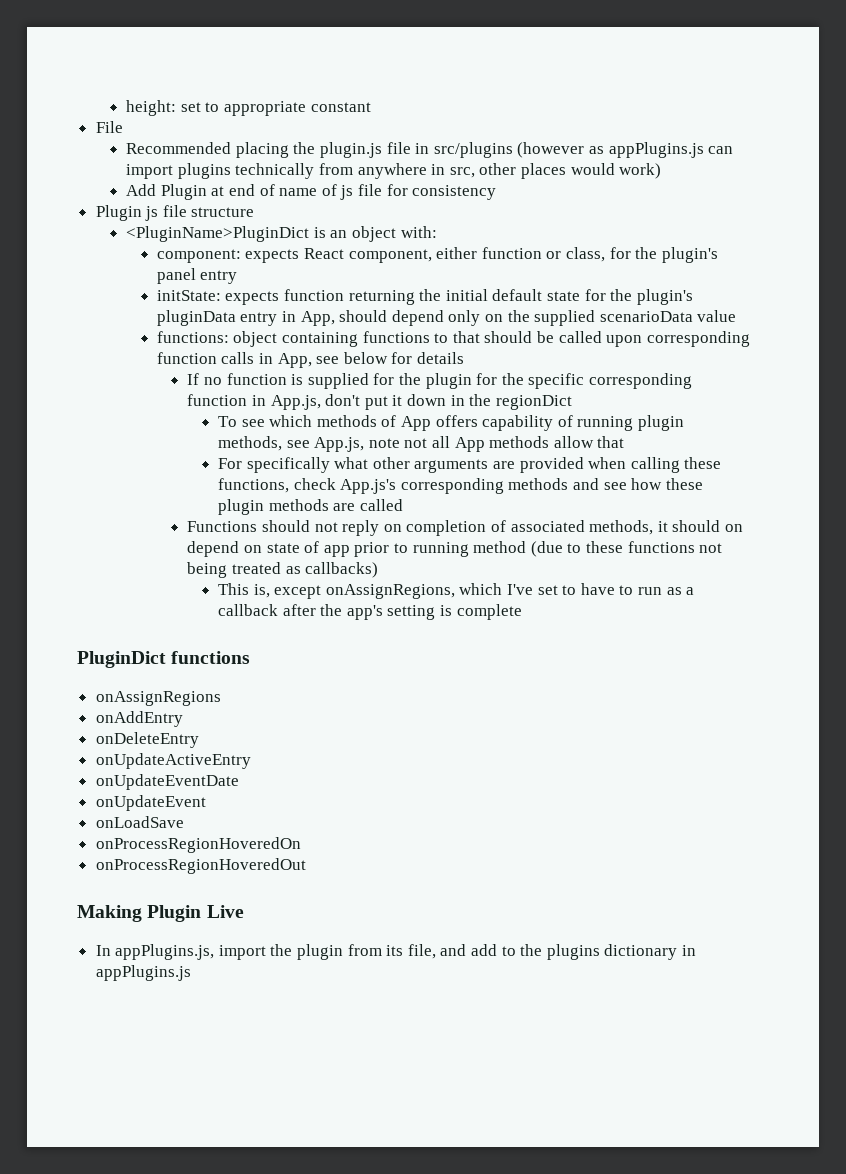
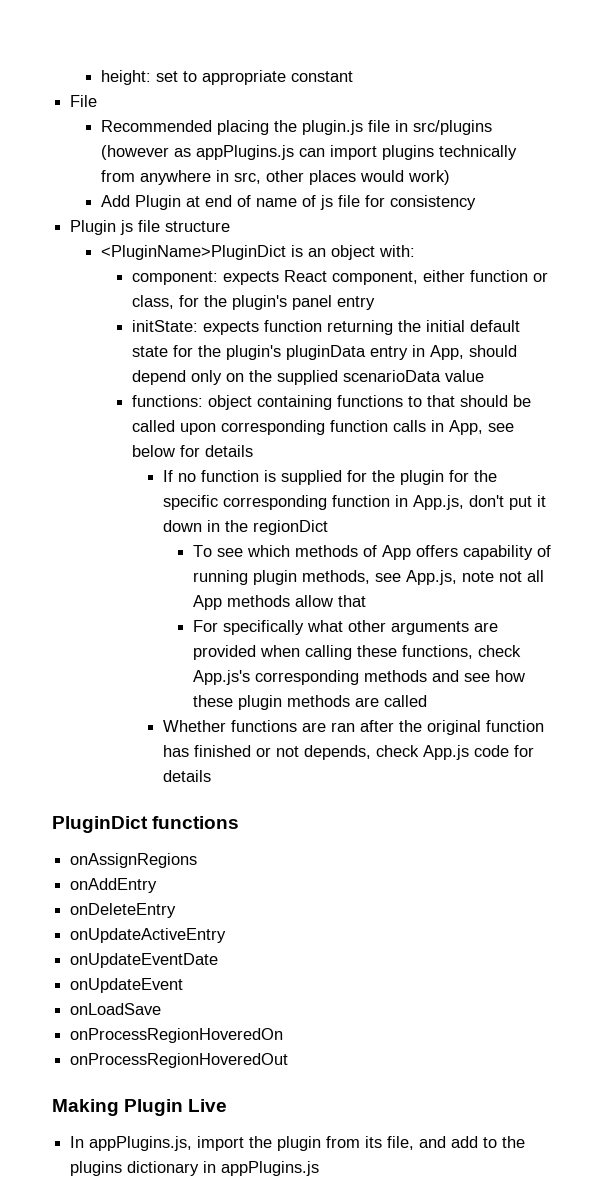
[187,520,743,536] [187,541,723,557] [187,562,379,578] [218,583,695,599] [218,604,522,620] Functions should not reply on completion of associated methods, it should on depend on state of app prior to running method (due to these functions not being treated as callbacks) // This is, except onAssignRegions, which I've set to have to run as a callback after the app's setting is complete -> [162,720,544,735] [162,745,534,760] [162,770,211,782] Whether functions are ran after the original function has finished or not depends, check App.js code for details

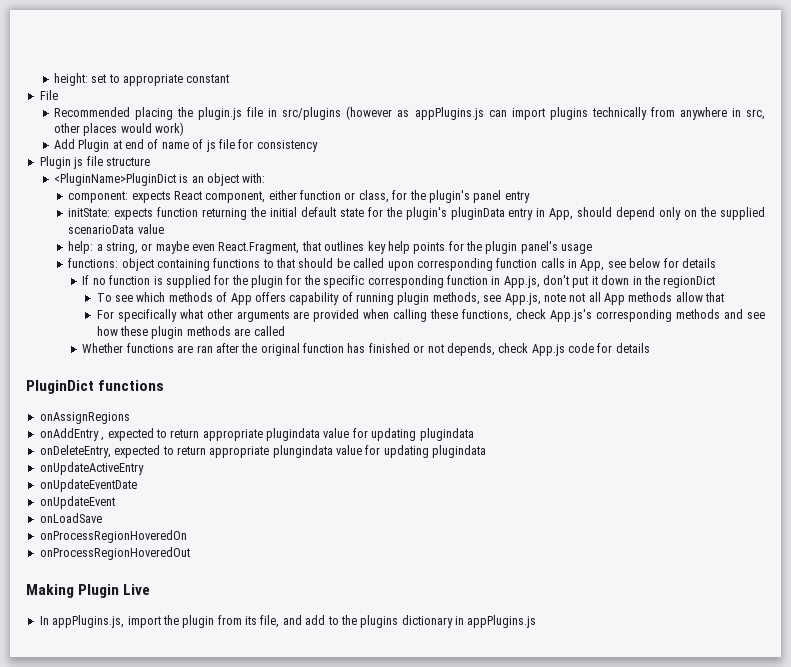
(484, 376) none -> [68,241,593,254] // help: a string, or maybe even React.Fragment, that outlines key help points for the plugin panel's usage
[70,903,177,918] // onDeleteEntry -> [101,428,474,441] [39,445,487,458] , expected to return appropriate plugindata value for updating plugindata // onDeleteEntry, expected to return appropriate plungindata value for updating plugindata

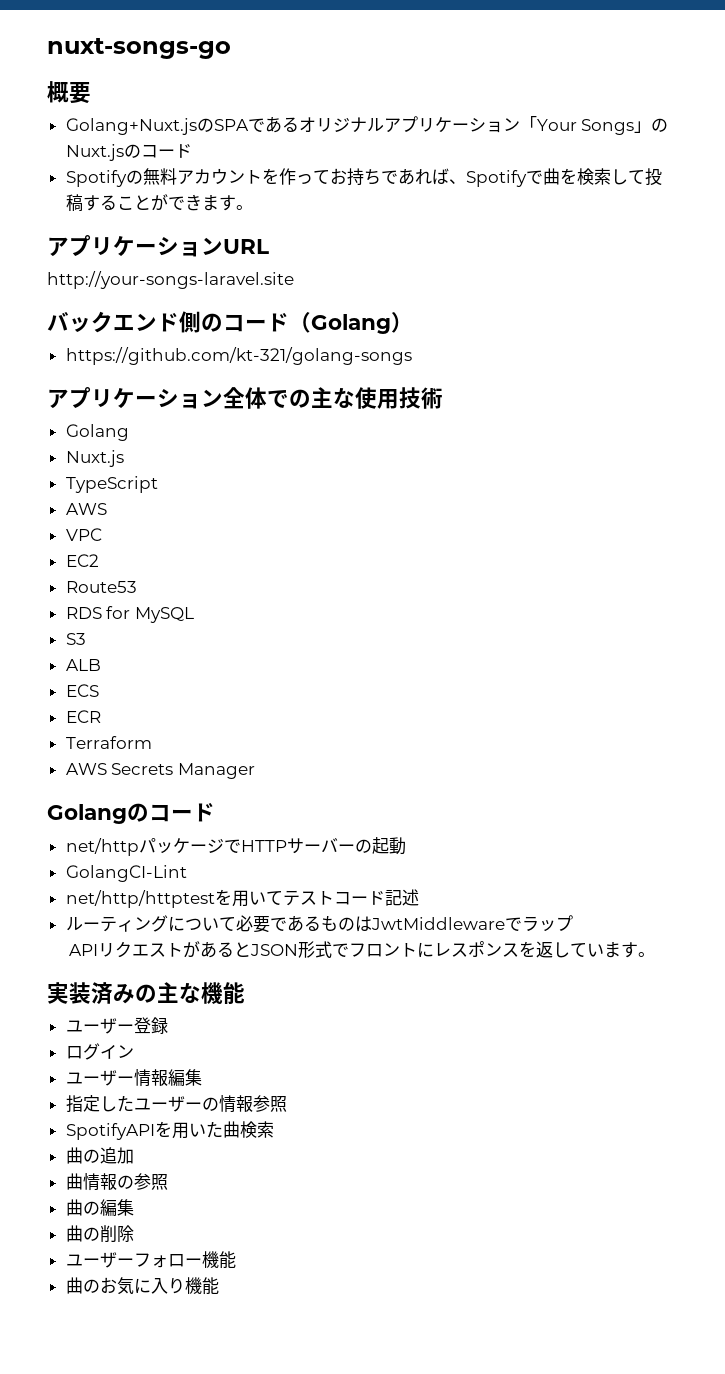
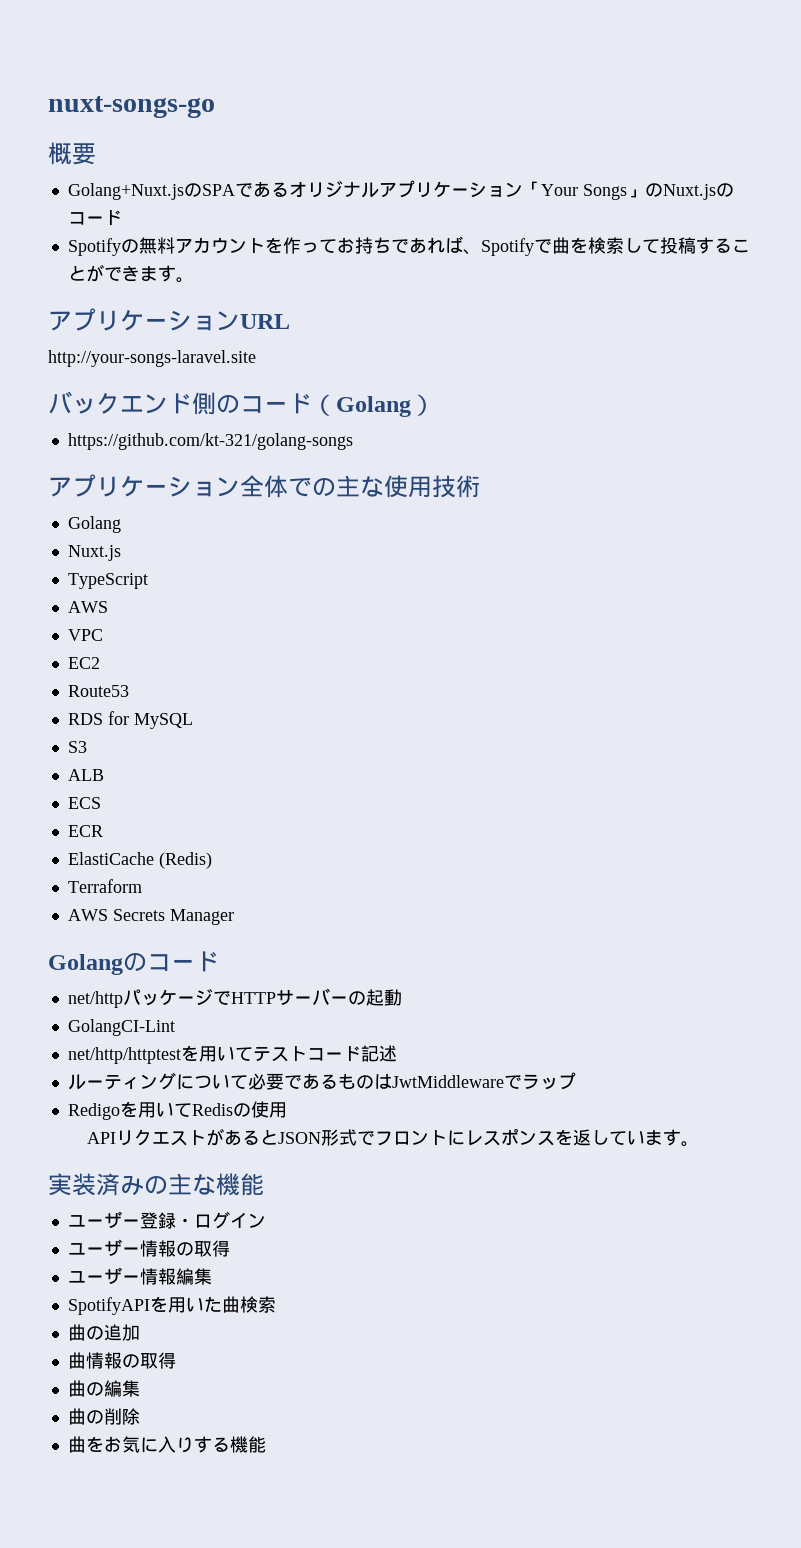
(101, 716) none -> [67,852,212,869] // ElastiCache (Redis)
(573, 923) none -> [67,1101,287,1120] // Redigoを用いてRedisの使用
(168, 1025) // -> [175,1218,194,1227] ・
[167,1069,202,1086] [65,1095,287,1113] 編集 // 指定したユーザーの情報参照 -> [175,1240,230,1257] [67,1267,212,1285] の取得 // ユーザー情報編集
[133,1173,168,1190] 参照 -> [139,1352,176,1369] 取得
[65,1251,236,1269] [65,1277,100,1294] // ユーザーフォロー機能 // 曲の -> [67,1436,104,1453] // 曲を
(185, 1286) none -> [193,1436,230,1453] する

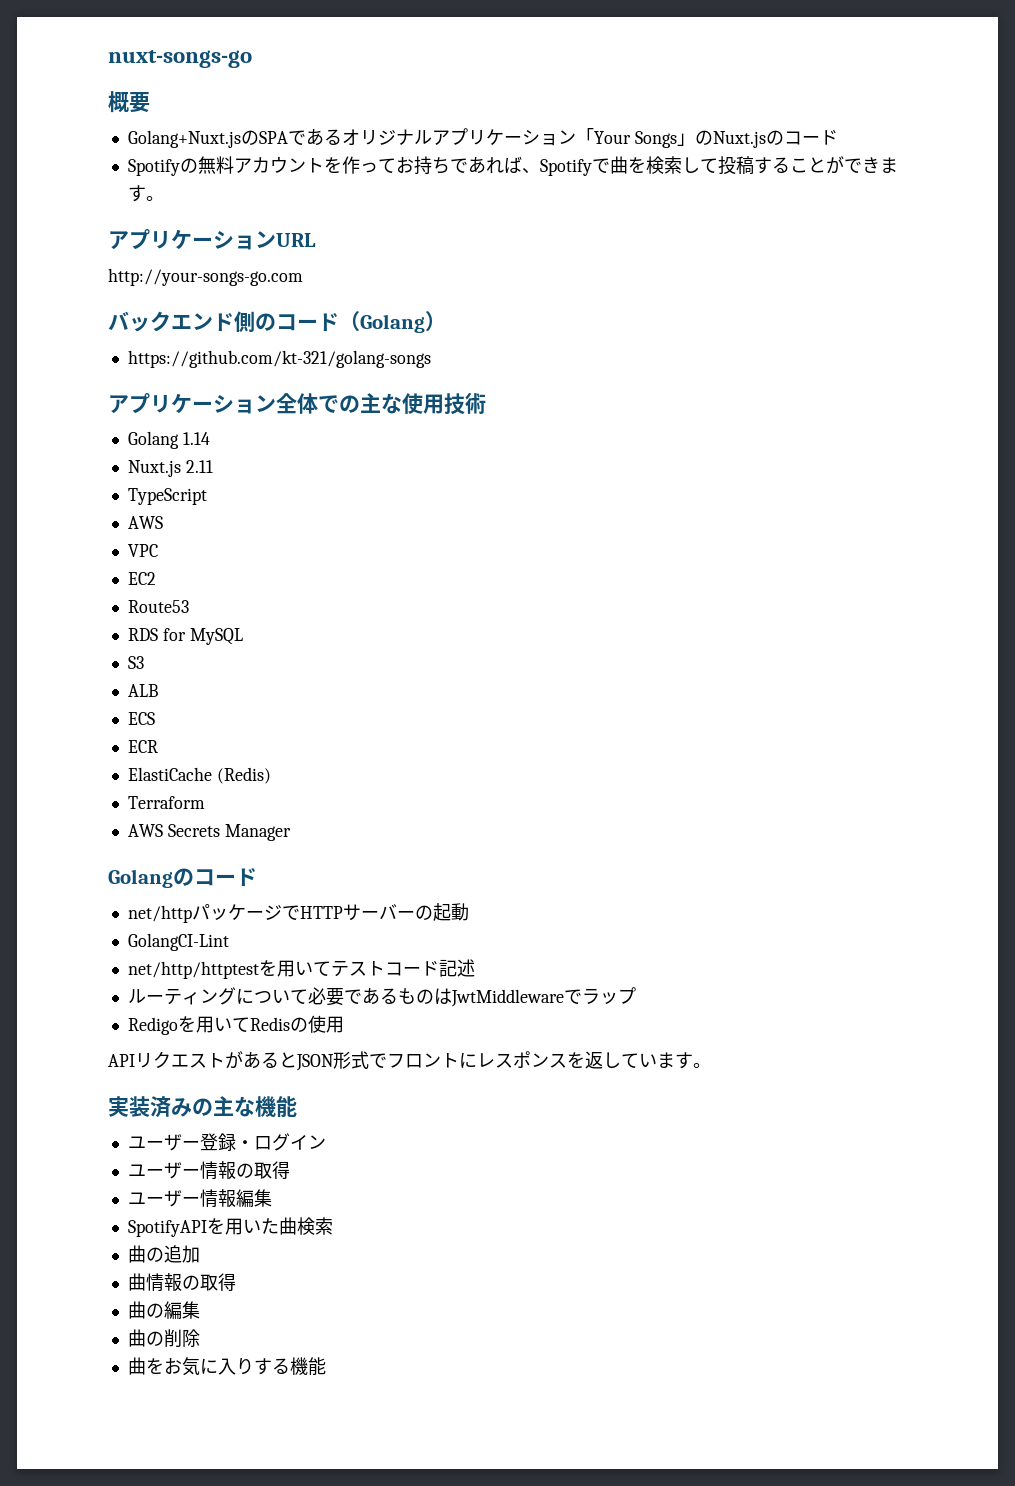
[48,350,256,367] http://your-songs-laravel.site -> [108,268,303,286] http://your-songs-go.com
[67,545,121,561] // Nuxt.js -> [182,432,210,445] [127,460,213,477] 1.14 // Nuxt.js 2.11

Task =>
Given the records above, restate word for word only the lines starting at the one with "(484, 376) none" and ending at the one with "[70,903,177,918] // onDeleteEntry".

Reply to the exercise =>
(484, 376) none -> [68,241,593,254] // help: a string, or maybe even React.Fragment, that outlines key help points for the plugin panel's usage
[70,903,177,918] // onDeleteEntry -> [101,428,474,441] [39,445,487,458] , expected to return appropriate plugindata value for updating plugindata // onDeleteEntry, expected to return appropriate plungindata value for updating plugindata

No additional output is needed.